Copy the data precisely, character for character, and leave out every picture.

[[ Dataset extract, beginning ]]

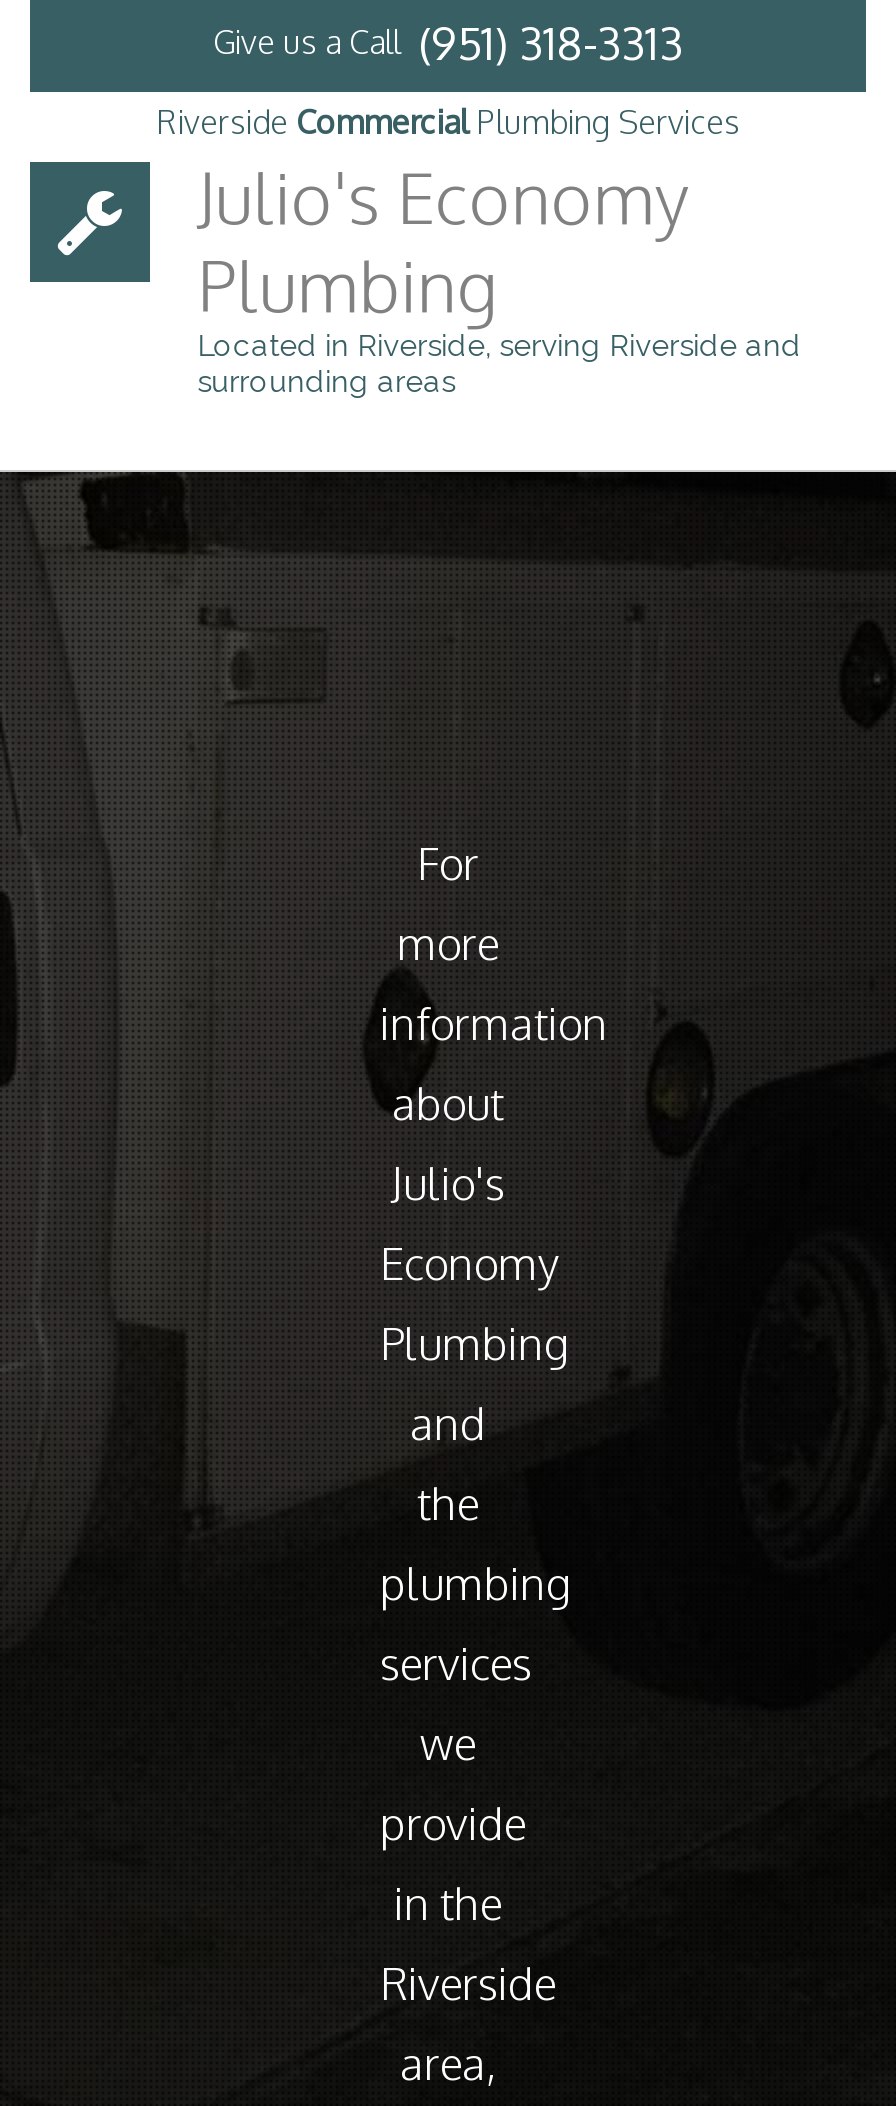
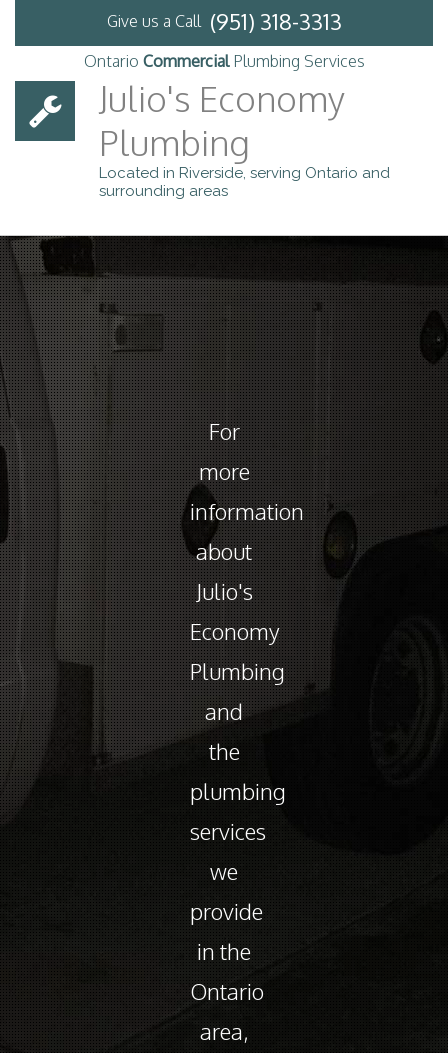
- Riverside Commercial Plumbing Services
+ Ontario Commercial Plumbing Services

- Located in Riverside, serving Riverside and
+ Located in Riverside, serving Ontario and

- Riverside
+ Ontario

[[ Dataset extract, end ]]

Exercise solution:
- Riverside Commercial Plumbing Services
+ Ontario Commercial Plumbing Services

- Located in Riverside, serving Riverside and
+ Located in Riverside, serving Ontario and

- Riverside
+ Ontario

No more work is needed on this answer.